§ **WHAT IS EXPECTED**
Down to the final line, print the records below exactly and without pictures.

#####

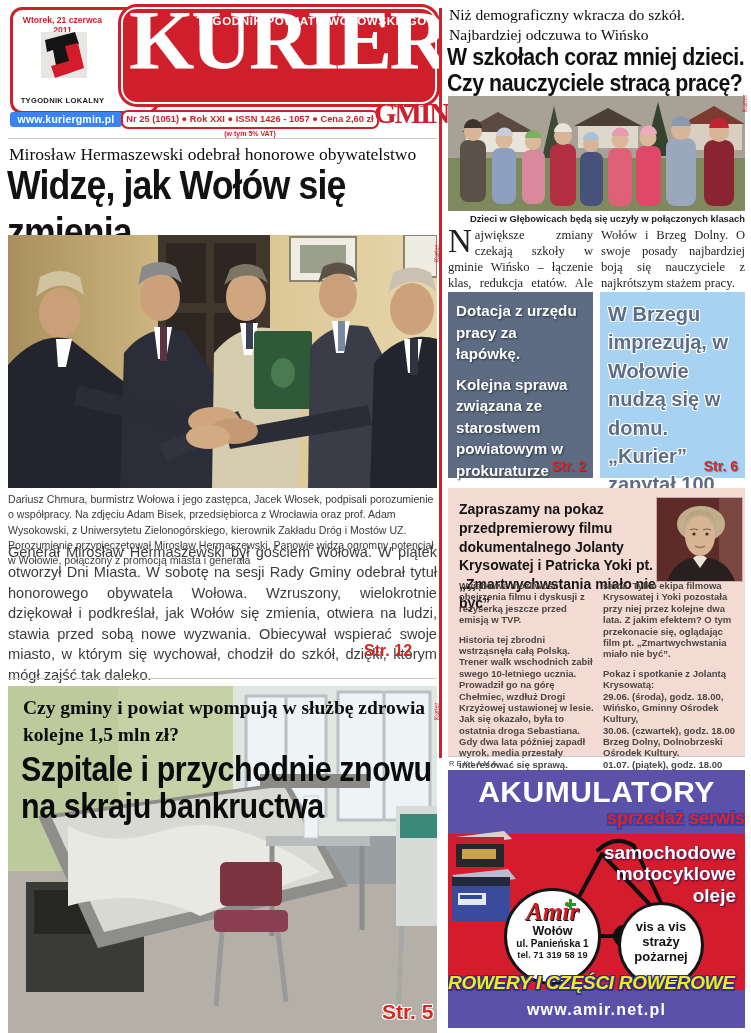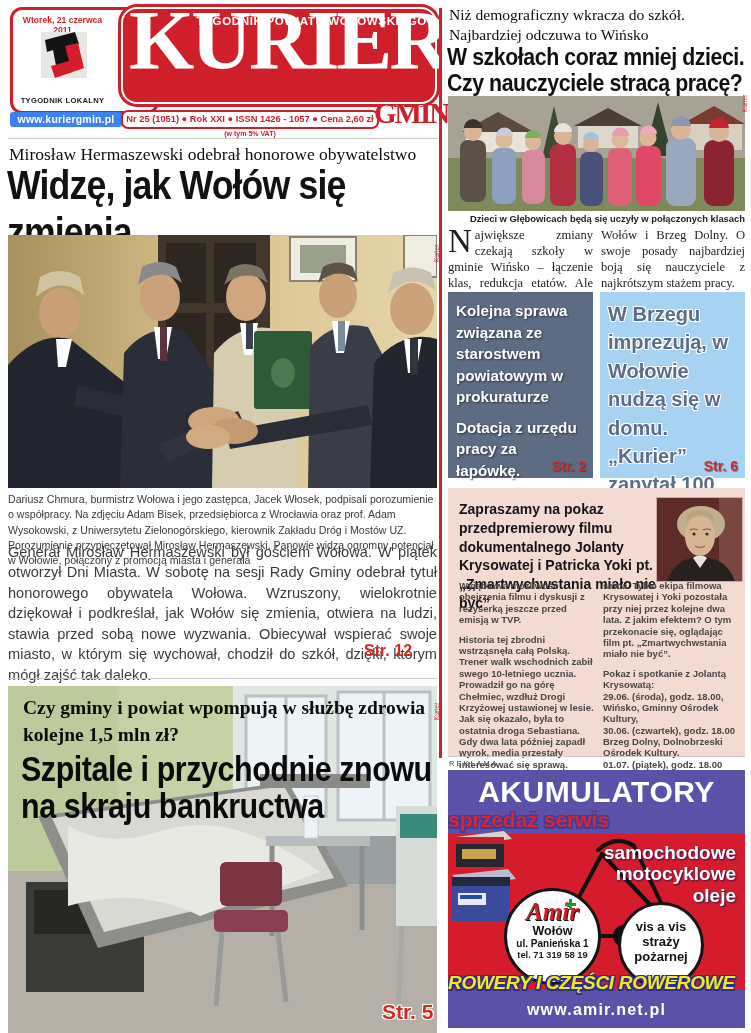"Kolejna sprawa związana ze starostwem" p { order: before "Dotacja z urzędu pracy za" -> after "Dotacja z urzędu pracy za" }
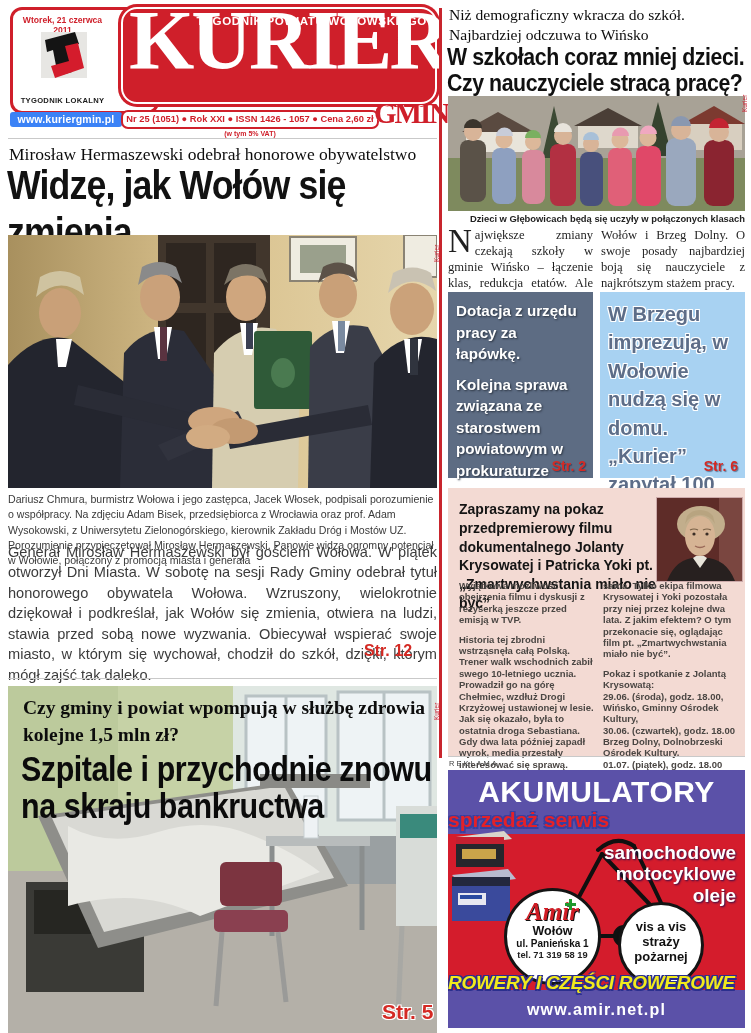"sprzedaż serwis" .ad-sub { font-size: 21px -> 18px; text-align: left -> right }
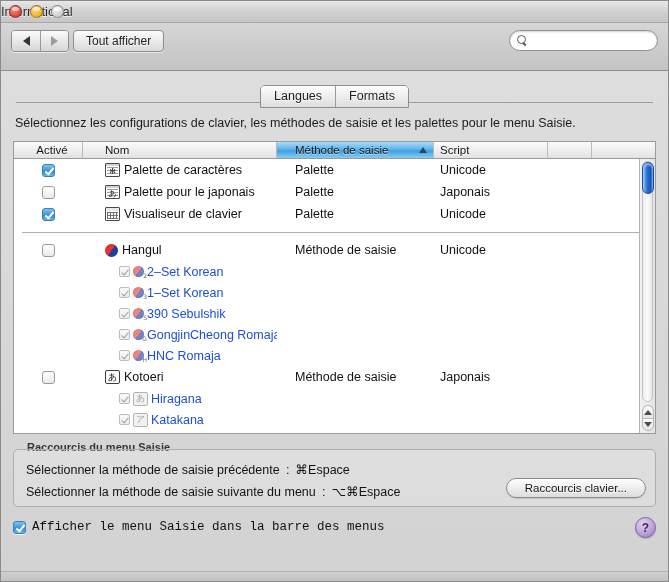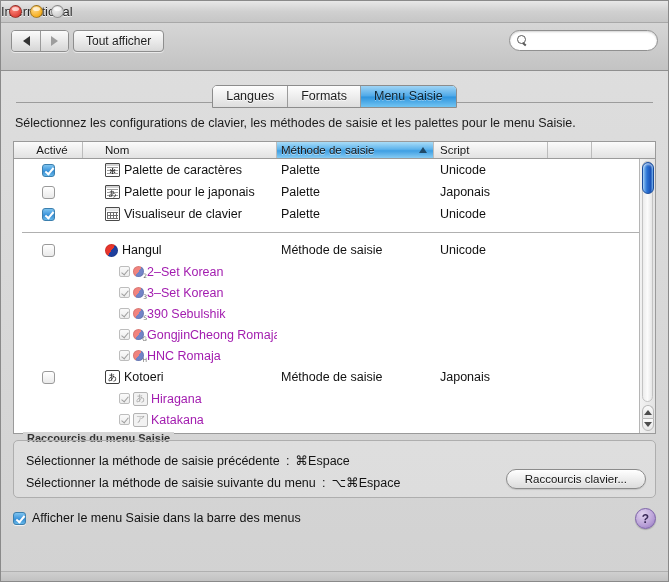"Menu Saisie" div.tab { html: <div>Menu Saisie</div> -> none }
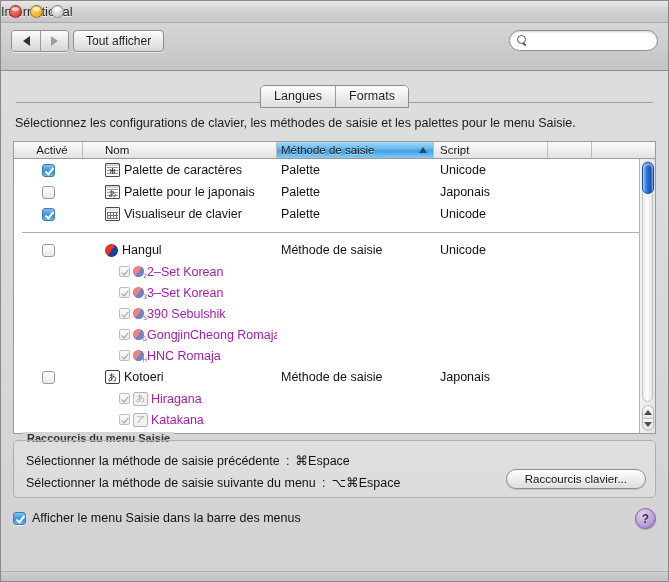"Méthode de saisie" .c-meth { padding-left: 4px -> 18px }
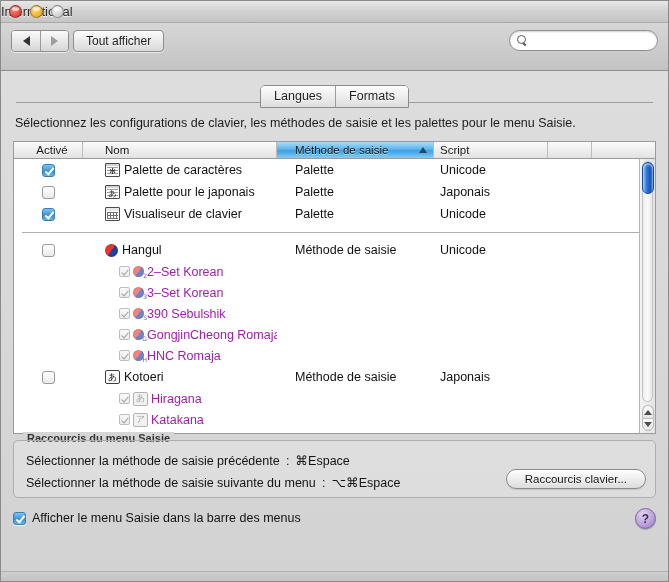"2–Set Korean" .row.sub .label { color: #a21caf -> #1d4ed8 }
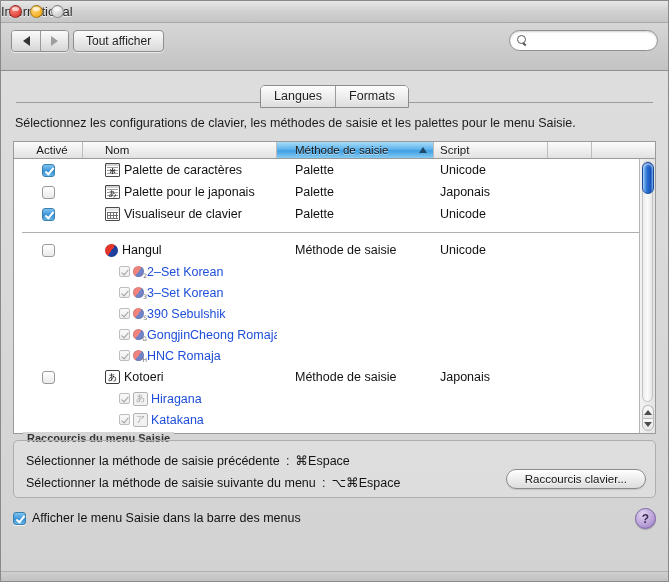"3–Set Korean" span.label { text: 3 -> 1 }
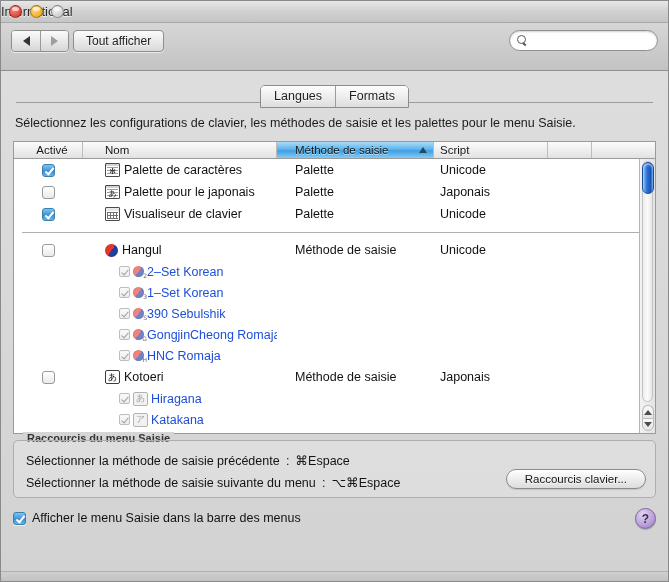"Raccourcis du menu Saisie" .groupwrap { margin-top: 6px -> 15px }
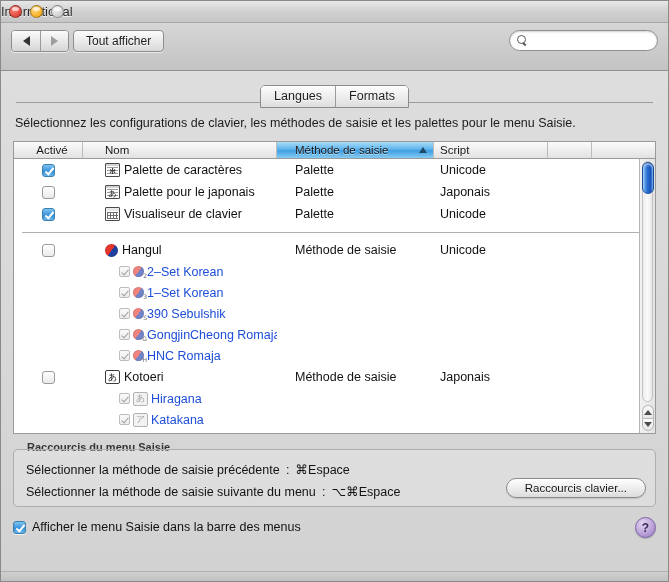"Afficher le menu Saisie dans" .footer-label { font-family: none -> Liberation Mono, monospace }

#####

§ **RESULT**
"Kolejna sprawa związana ze starostwem" p { order: before "Dotacja z urzędu pracy za" -> after "Dotacja z urzędu pracy za" }
"sprzedaż serwis" .ad-sub { font-size: 21px -> 18px; text-align: left -> right }
"Menu Saisie" div.tab { html: <div>Menu Saisie</div> -> none }
"Méthode de saisie" .c-meth { padding-left: 4px -> 18px }
"2–Set Korean" .row.sub .label { color: #a21caf -> #1d4ed8 }
"3–Set Korean" span.label { text: 3 -> 1 }
"Raccourcis du menu Saisie" .groupwrap { margin-top: 6px -> 15px }
"Afficher le menu Saisie dans" .footer-label { font-family: none -> Liberation Mono, monospace }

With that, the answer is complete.